Visitas a museus e exposições integram projeto de pesquisa que promove educação decolonial e combate às desigualdades étnico-raciais e de gênero nas escolas públicas
Entre os dias 12 e 14 de setembro, a cidade de São Paulo foi o destino de um grupo de professores de Artes Visuais da Universidade Estadual de Montes Claros (Unimontes) e de professoras de Arte da Educação Básica da rede estadual mineira, que participaram de uma intensa agenda de visitas formativas em espaços culturais e museológicos da capital paulista. A viagem integrou uma etapa do projeto de pesquisa/ação “Arte/Educação decolonial: enfrentamento e superação das desigualdades étnico-raciais e de gênero em escolas de Educação Básica”, financiado pela Fundação de Amparo à Pesquisa do Estado de Minas Gerais (Fapemig).
A iniciativa está vinculada ao curso de Artes Visuais, do Departamento de Artes da Unimontes, e tem como objetivo promover uma formação continuada crítica e sensível, com foco na valorização da diversidade étnico-racial, de gênero e cultural por meio da Arte/Educação em escolas públicas.

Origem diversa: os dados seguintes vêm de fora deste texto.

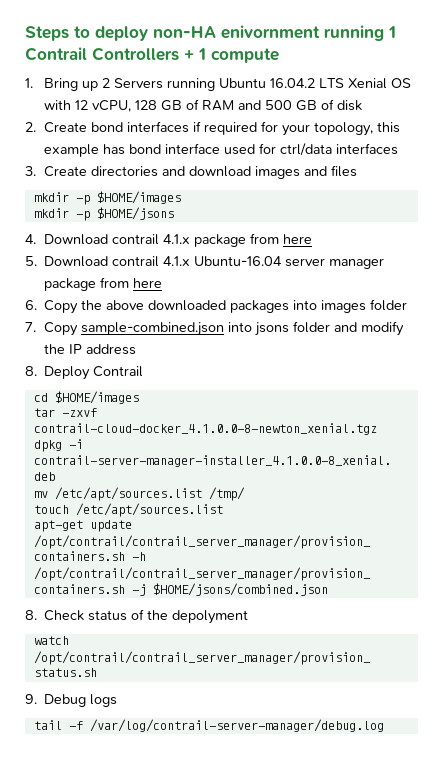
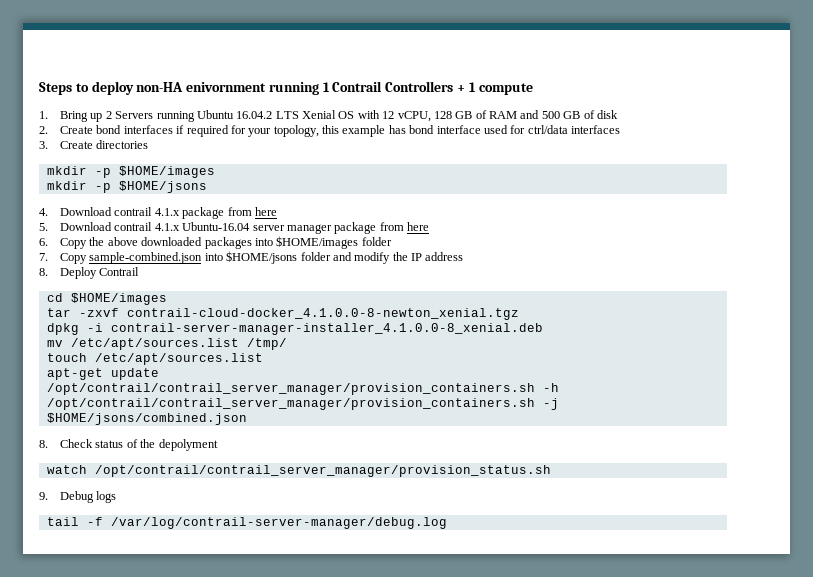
- 3. Create directories and download images and files
+ 3. Create directories
- 6. Copy the above downloaded packages into images folder
+ 6. Copy the above downloaded packages into $HOME/images folder
- 7. Copy sample-combined.json into jsons folder and modify the IP address
+ 7. Copy sample-combined.json into $HOME/jsons folder and modify the IP address

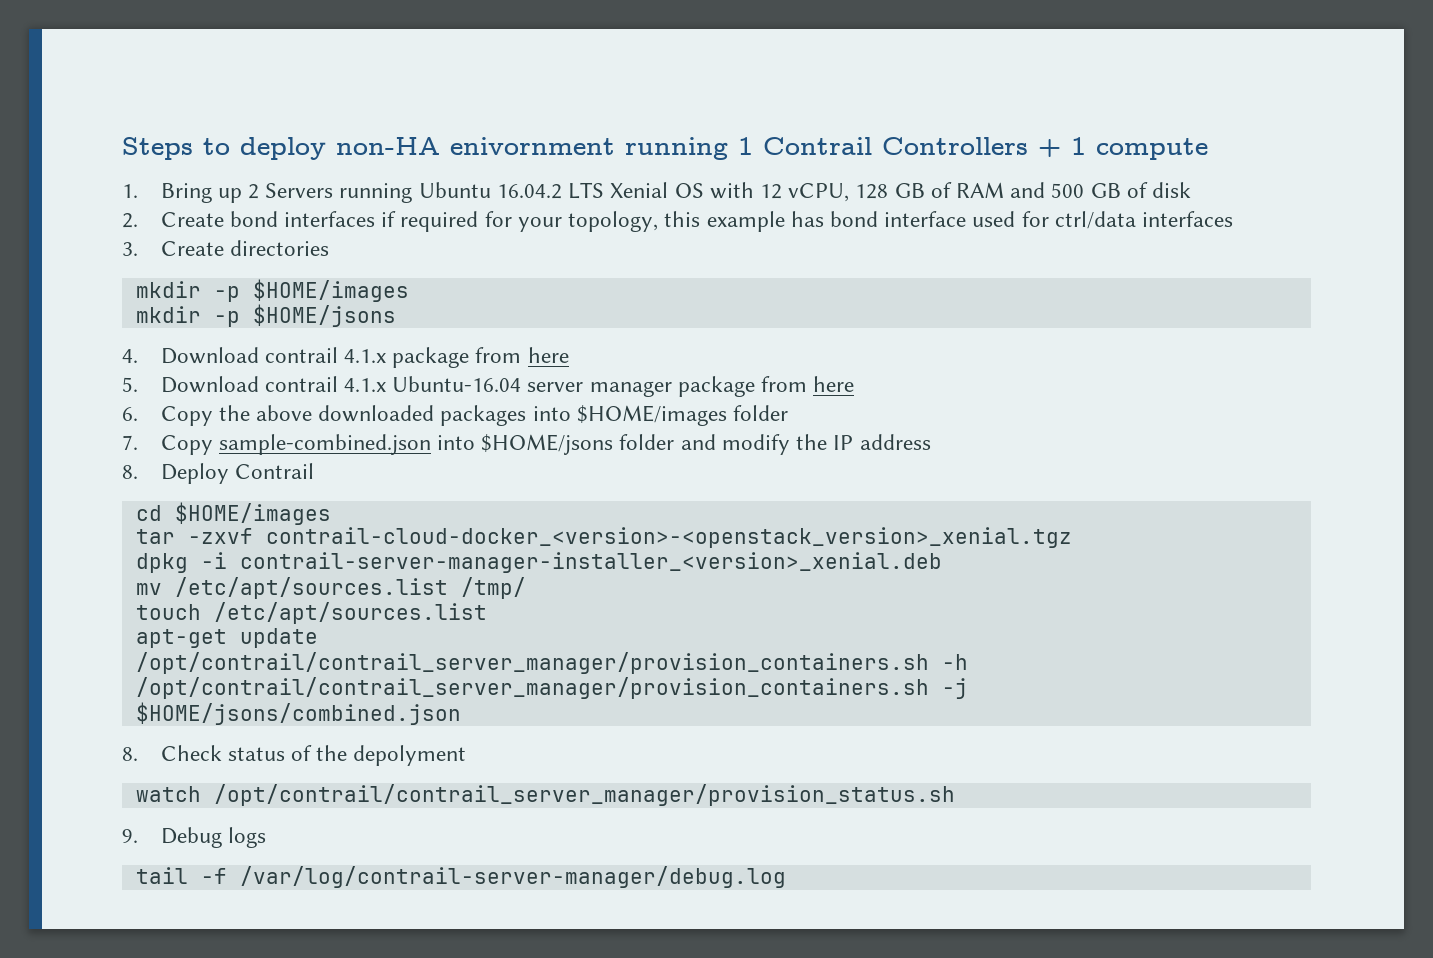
- tar -zxvf contrail-cloud-docker_4.1.0.0-8-newton_xenial.tgz
+ tar -zxvf contrail-cloud-docker_<version>-<openstack_version>_xenial.tgz
- dpkg -i contrail-server-manager-installer_4.1.0.0-8_xenial.deb
+ dpkg -i contrail-server-manager-installer_<version>_xenial.deb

Arte como ferramenta de transformação
Durante os três dias em São Paulo, os docentes visitaram espaços icônicos da arte brasileira e internacional, com destaque para:
Museu Afro Brasil Emanoel Araújo – referência na preservação e valorização da cultura afro-brasileira;
Ocupação Ailton Krenak, no Itaú Cultural – homenagem ao pensador indígena que inspira reflexões sobre ancestralidade, território e resistência;
Mostra “Histórias das Ecologias” e o acervo do Museu de Arte de São Paulo (MASP);
36ª Bienal de Arte de São Paulo, maior evento de Artes Visuais da América Latina, que nesta edição traz o tema “Nem todo viandante anda estradas – Da Humanidade como prática”, inspirado na obra da escritora mineira Conceição Evaristo.
As experiências culturais permitiram aos educadores ampliar repertórios, refletir sobre práticas pedagógicas e pensar novas metodologias para abordar a arte como meio de combate às desigualdades e promoção da cidadania nas escolas.
Educação decolonial nas escolas públicas
Coordenado pelo professor e pesquisador Eduardo Moura, a pesquisa/ação integra o trabalho do grupo Desencobrimentos – Grupo de Estudos e Pesquisas em Arte/Educação e Pensamento Decolonial, reconhecido pelo Diretório de Grupos de Pesquisa do CNPq. A proposta envolve diretamente cinco escolas públicas estaduais de Montes Claros, atendendo aproximadamente 850 estudantes do Ensino Médio.
As escolas parceiras são:
Escola Estadual Elói Pereira
Escola Estadual Professora Cristina Guimarães
Escola Estadual João de Freitas Neto
Escola Estadual João Álvaro Maia
Escola Estadual Simeão Ribeiro dos Santos
Desde maio de 2024, os professores vêm desenvolvendo atividades com foco na arte africana e afro-brasileira, por meio do projeto pedagógico “Cores pela Igualdade”. A proposta promove a superação das desigualdades étnico-raciais e de gênero, aliando teoria, prática artística e vivências culturais, dentro e fora da escola.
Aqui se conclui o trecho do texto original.